The small molecule that the research team developed is known as a photo-oxygenation catalyst. It appears to treat Alzheimer's disease via a two-step process.

First, the catalyst destabilizes the amyloid plaques. Oxygenation, or adding oxygen atoms, can make a molecule unstable by changing the chemical bonds holding it together. Laundry detergents or other cleaners known as "oxygen bleach" use a similar chemical principle.

The catalyst is designed to target the folded structure of amyloid and likely works by cross-linking specific portions called histidine residues. The catalyst is inert until it is activated with near-infrared light, so in the future, researchers imagine that the catalyst could be delivered throughout the body by injection into the bloodstream and targeted to specific areas using light.

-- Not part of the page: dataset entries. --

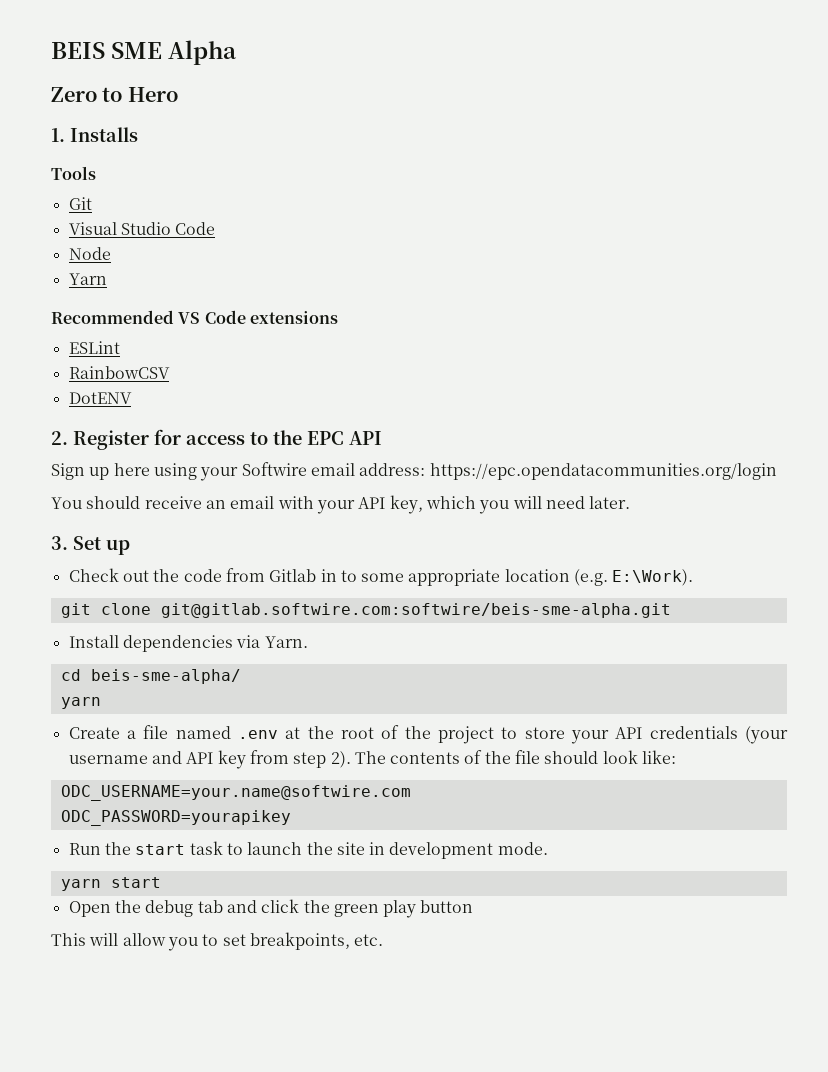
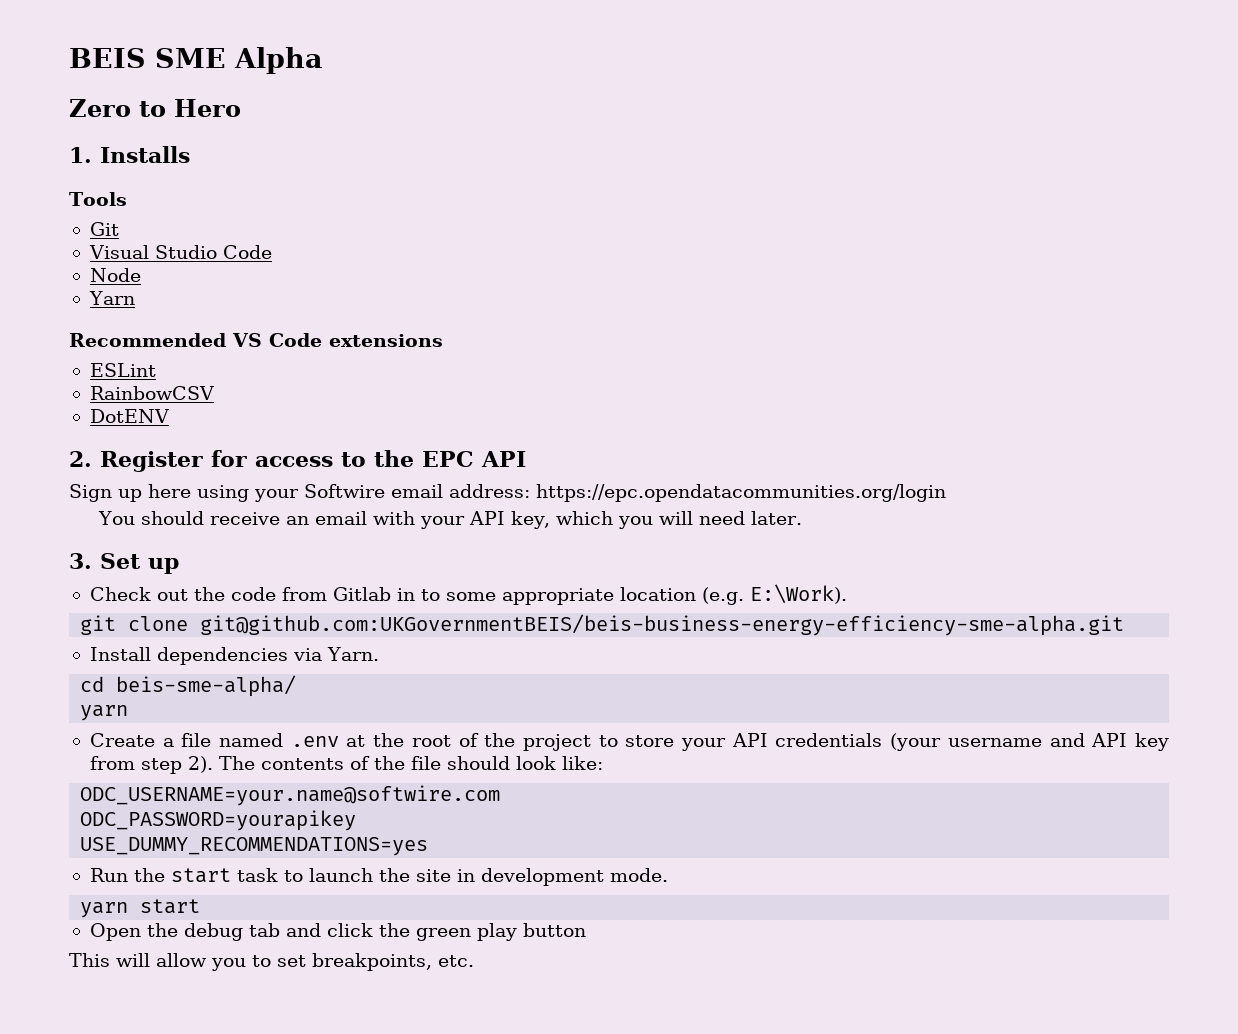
- git clone git@gitlab.softwire.com:softwire/beis-sme-alpha.git
+ git clone git@github.com:UKGovernmentBEIS/beis-business-energy-efficiency-sme-alpha.git
+ USE_DUMMY_RECOMMENDATIONS=yes

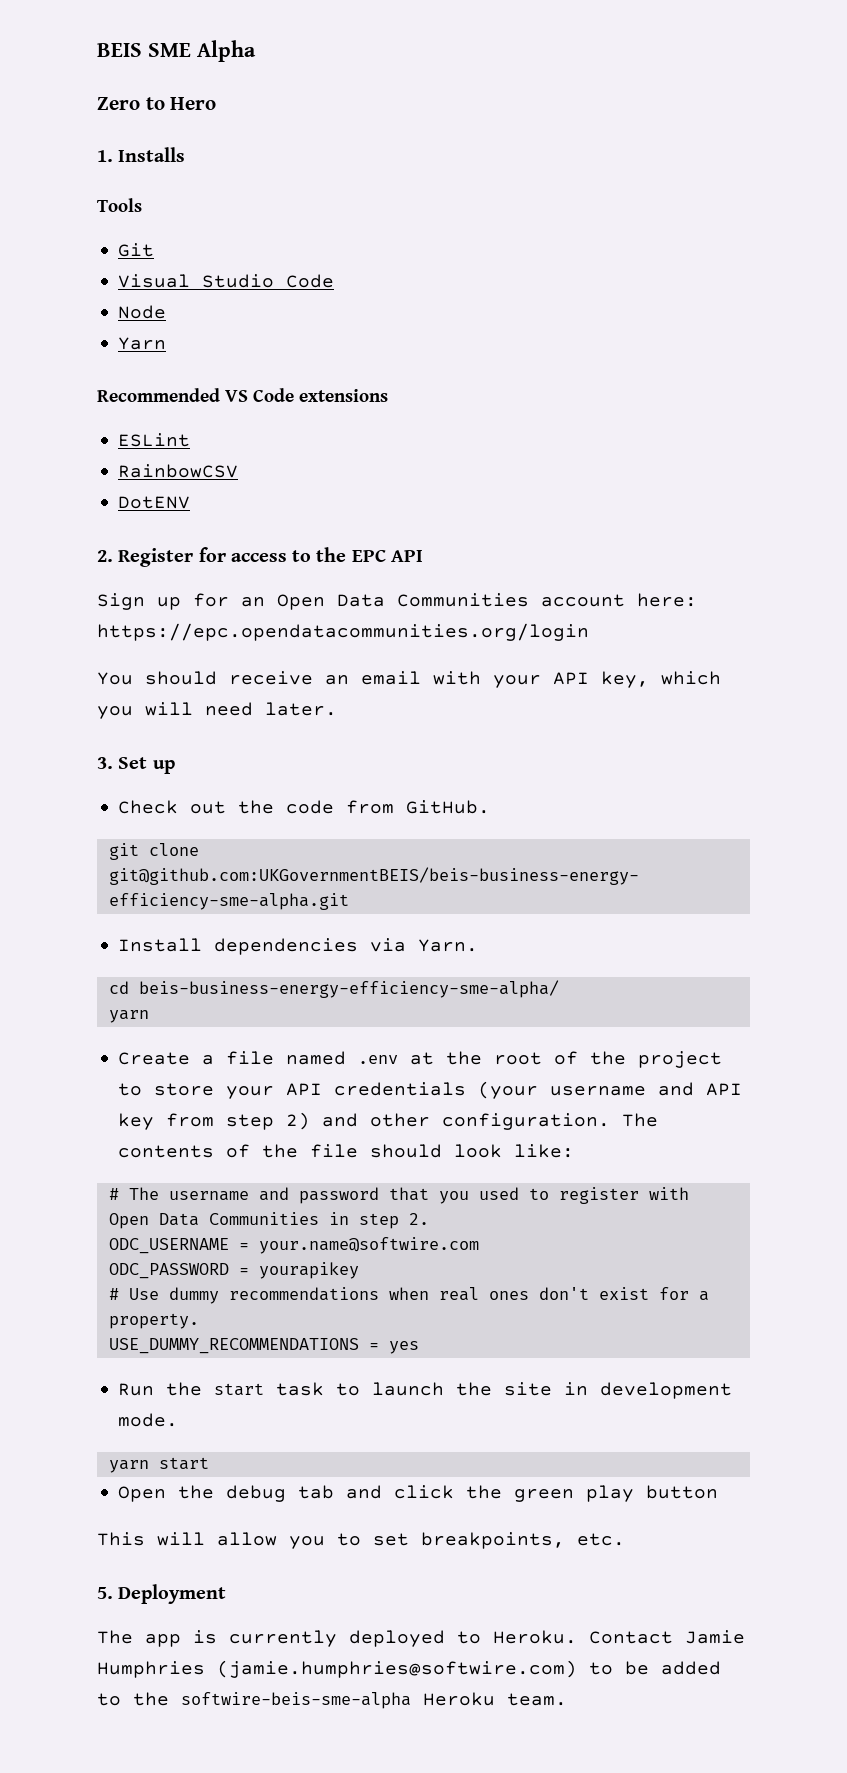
- Sign up here using your Softwire email address: https://epc.opendatacommunities.org/login
+ Sign up for an Open Data Communities account here: https://epc.opendatacommunities.org/login
- Check out the code from Gitlab in to some appropriate location (e.g. E:\Work).
+ Check out the code from GitHub.
- cd beis-sme-alpha/
+ cd beis-business-energy-efficiency-sme-alpha/
- Create a file named .env at the root of the project to store your API credentials (your username and API key from step 2).
+ Create a file named .env at the root of the project to store your API credentials (your username and API key from step 2) and other configuration.
- ODC_USERNAME=your.name@softwire.com
- ODC_PASSWORD=yourapikey
- USE_DUMMY_RECOMMENDATIONS=yes
+ # The username and password that you used to register with Open Data Communities in step 2.
+ ODC_USERNAME = your.name@softwire.com
+ ODC_PASSWORD = yourapikey
+ # Use dummy recommendations when real ones don't exist for a property.
+ USE_DUMMY_RECOMMENDATIONS = yes
+ 5. Deployment
+ The app is currently deployed to Heroku. Contact Jamie Humphries (jamie.humphries@softwire.com) to be added to the softwire-beis-sme-alpha Heroku team.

Second, the destabilized amyloid is then removed by microglia, immune cells of the brain that clear away damaged cells and debris outside healthy cells. Using mouse cells growing in a dish, researchers observed microglia engulfing oxygenated amyloid and then breaking it down in acidic compartments inside the cells.

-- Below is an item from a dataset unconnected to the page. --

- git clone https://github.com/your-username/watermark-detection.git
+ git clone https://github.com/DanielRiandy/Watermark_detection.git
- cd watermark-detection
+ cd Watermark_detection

"Our catalyst binds to the amyloid-specific structure, not to a unique genetic or amino acid sequence, so this same catalyst can be applied to other amyloid depositions," said Professor Taisuke Tomita, who led the project at the University of Tokyo.

The American Society of Clinical Oncology estimates that each year in the U.S., 4,000 people are diagnosed with diseases caused by amyloid outside of the brain, collectively known as amyloidosis. (https://www.cancer.net/cancer-types/amyloidosis/statistics)

The photo-oxygenation catalyst should be capable of removing amyloid protein, regardless of when or where it formed in the body. Although some existing Alzheimer's disease treatments can slow the formation of new amyloid plaques, eliminating existing plaques is especially important in Alzheimer's disease because amyloid begins aggregating years before symptoms appear.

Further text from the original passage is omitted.